Choosing the Right Type of Dog Bed for Your Pet

Mychelle Blake
Dog Lying in Dog Bed

With so many dog beds on the market, deciding which one is best for your pet can be a real challenge. Different styles fulfill different purposes, and some even provide therapeutic benefits. It's best to take a look at a variety of styles before you invest in a bed that you can be sure will deliver the comfort your pet needs.

Considerations for Choosing a Dog Bed

There are so many options to choose from when looking at dog beds that it can be hard to narrow down what's best for your dog. There are a few factors to focus on that can help you make a good choice.

Your Dog's Size

You'll need to measure the length of your dog's body to get an idea of the best size bed for him. With larger dogs, finding a bed that will fit him if he likes to stretch out may be harder, or at the very least, more expensive.

Your Dog's Breed

Breed is an important consideration when you consider a dog's coat.
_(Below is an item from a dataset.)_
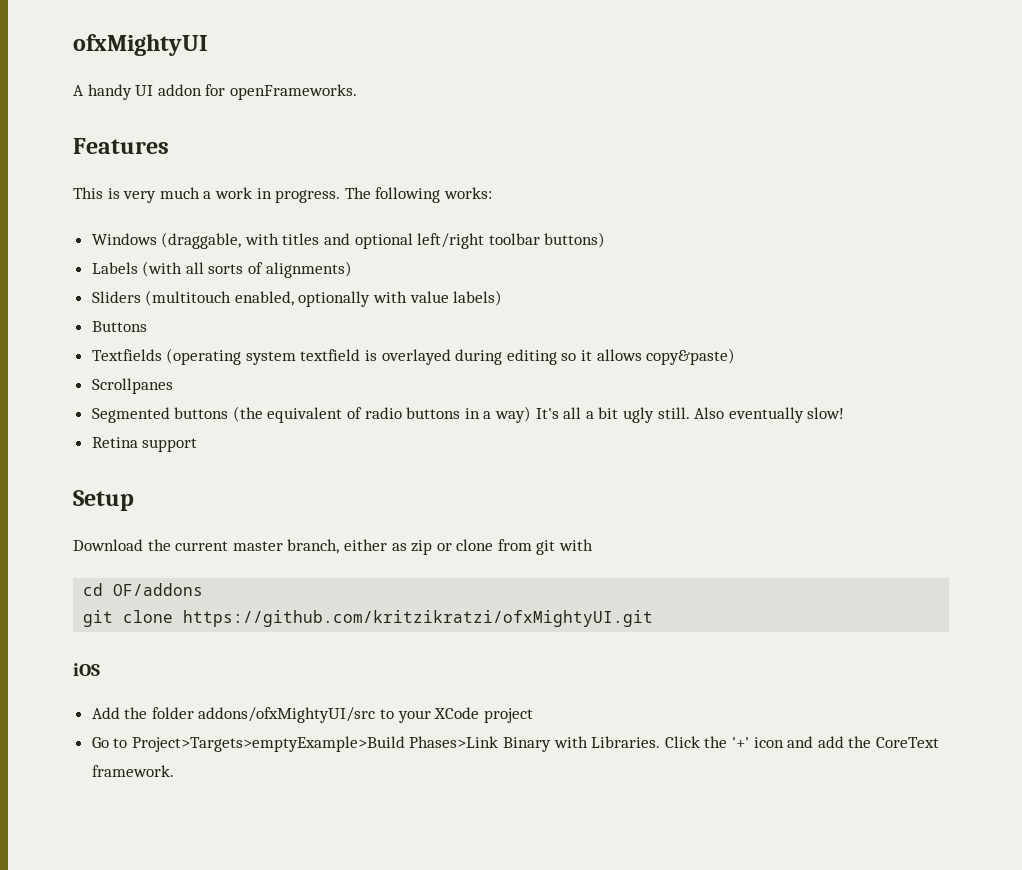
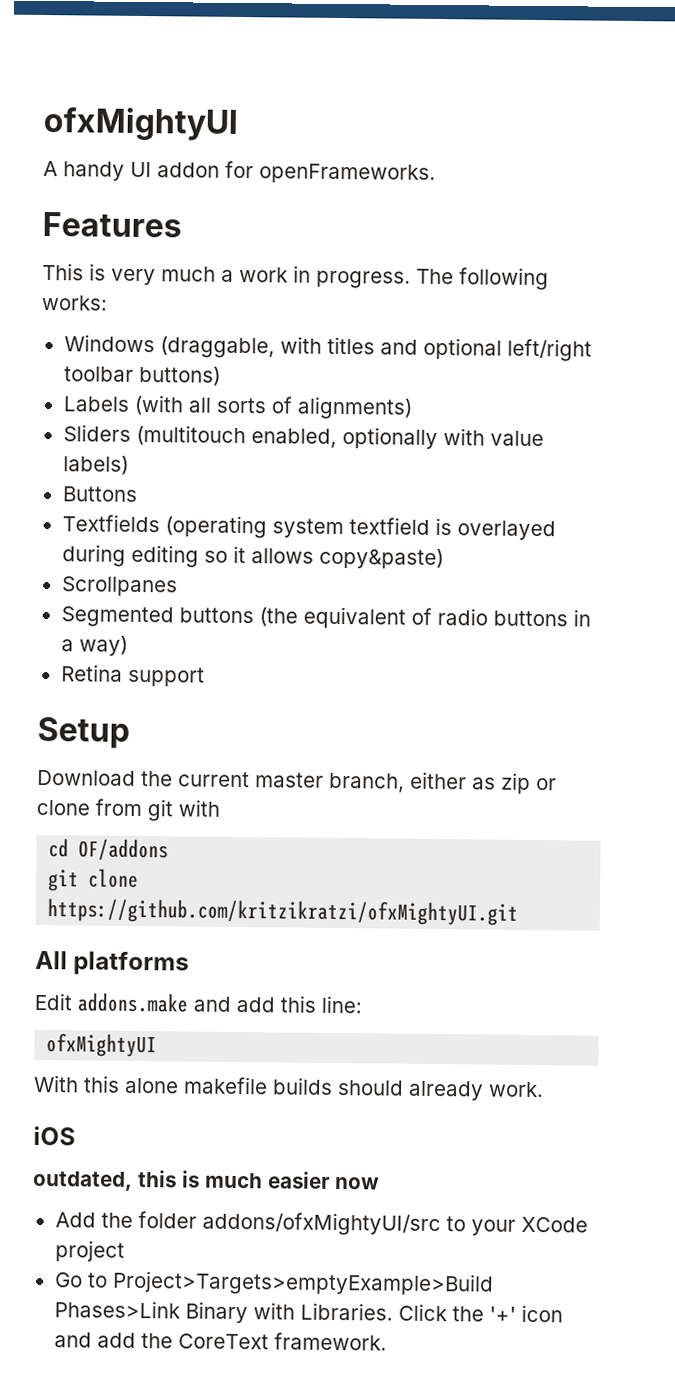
[535,407,845,423] It's all a bit ugly still. Also eventually slow! -> (128, 645) none
[73,663,100,676] iOS -> [35,950,190,976] [34,992,362,1014] [46,1033,158,1058] [33,1074,544,1101] [33,1125,76,1146] [32,1170,380,1191] All platforms // Edit addons.make and add this line: // ofxMightyUI // With this alone makefile builds should already work. // iOS // outdated, this is much easier now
  • Dogs with thin coats and short hair will appreciate beds made of softer, cushier material.
  • Depending on their coat, a warming bed may be a good choice for a short-coated dog like a Chihuahua while a thick-coated dog like a St. Bernard may enjoy beds that keep him cooler in warm weather.
  • If your dog sheds, a bed made from fabric that sticks to hair may be undesirable as it will be harder to scrape all the fur off of it.

Your Dog's Sleeping Style

Observe your dog and notice how s/he likes to sleep.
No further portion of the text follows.